WeWork in Boxes
These boxes — the only geometry in new New York City architecture right now — are mostly filled with venture capital that has been invested in WeWork, the co-working startup that was recently valued at ten billion dollars, and who will be the anchor tenant of this three-hundred-and-eighty-million-dollar development in the Brooklyn Navy Yard, occupying about a third of its six hundred and seventy-five thousand square feet of space.
It is not especially remarkable that WeWork, the fastest-growing company in New York by footprint, is acquiring another couple hundred thousand square feet of space.

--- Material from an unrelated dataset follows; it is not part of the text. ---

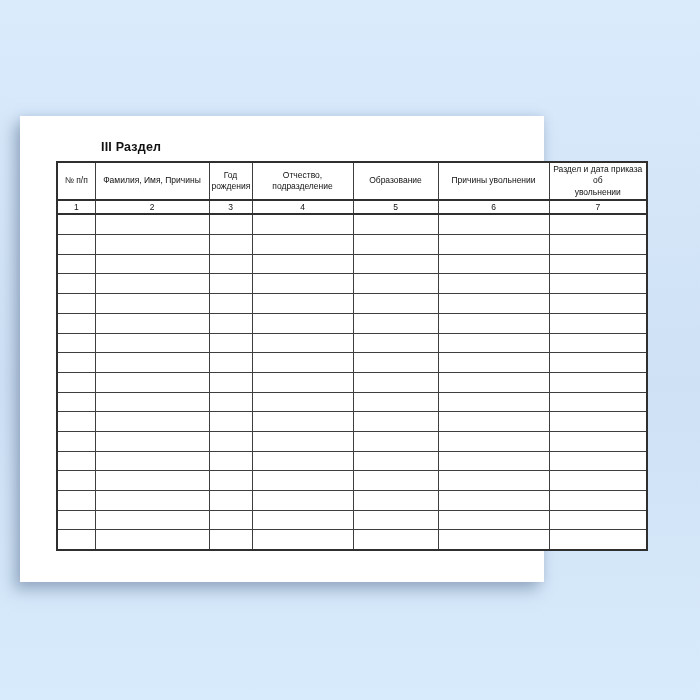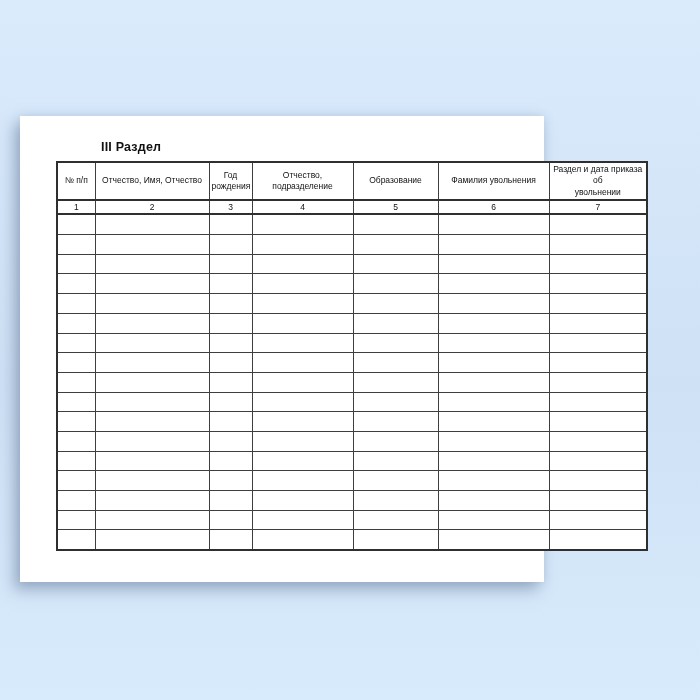"Отчество, Имя, Отчество" th { text: Отчество, Имя, Отчество -> Фамилия, Имя, Причины }
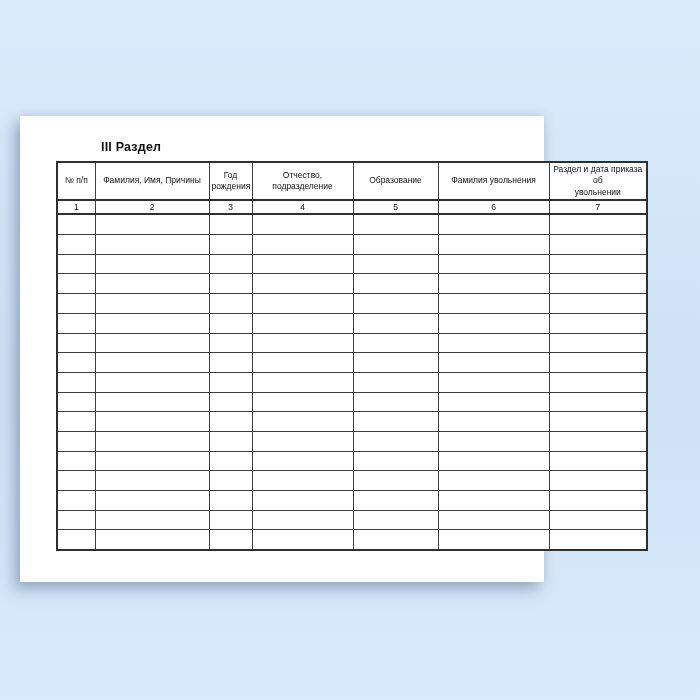"Фамилия увольнения" th { text: Фамилия увольнения -> Причины увольнении }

But until now, WeWork’s business model has been thus:
WeWork takes out a cut-rate lease on a floor or two of an office building, chops it up into smaller parcels and then charges monthly memberships to startups and small companies that want to work cheek-by-jowl with each other.
In some respects, this is firmly in the mold of so-called “sharing economy” startups: Taking existing infrastructure, parceling it out in a more efficient manner, then skimming off the capital excreted by the process.
However, WeWork is deeply involved the design and development of this new space, which CEO Adam Neumann described to Bloomberg Businessweek as “a model for WeWork developments across the country”:
We got to design this from bottom up, which means that everything about it is built to foster collaboration. There is nothing like this building built in the world today. Everything from where the elevators are located to how big is the cafeteria.
One might reasonably ask, “Other than some vague bullshit rhetoric about ‘membership’ and ‘community’ what makes WeWork something other than a real estate developer?” Good question! A non-answer, but an observation nonetheless, is WeWork’s partnerships with established mega-developers — Rudin Management, one of New York’s largest real estate dynasties, and Boston Properties, “one of the largest owners, managers, and developers of first-class office properties in the United States,” are co-developing the Navy Yard project with the company. WeWork is also in talks to take over the entire building at 110 Wall Street, which is owned by Rudin, while Mort Zuckerman, the chairman and co-founder of Boston Properties, is reportedly personally invested in the company.
If WeWork developed software instead of real estate, one might say that this is the company moving to “own the whole stack.” Or, put another way, it turns out that, when your vision isn’t distorted by optics, the sharing economy looks a whole lot like the regular economy?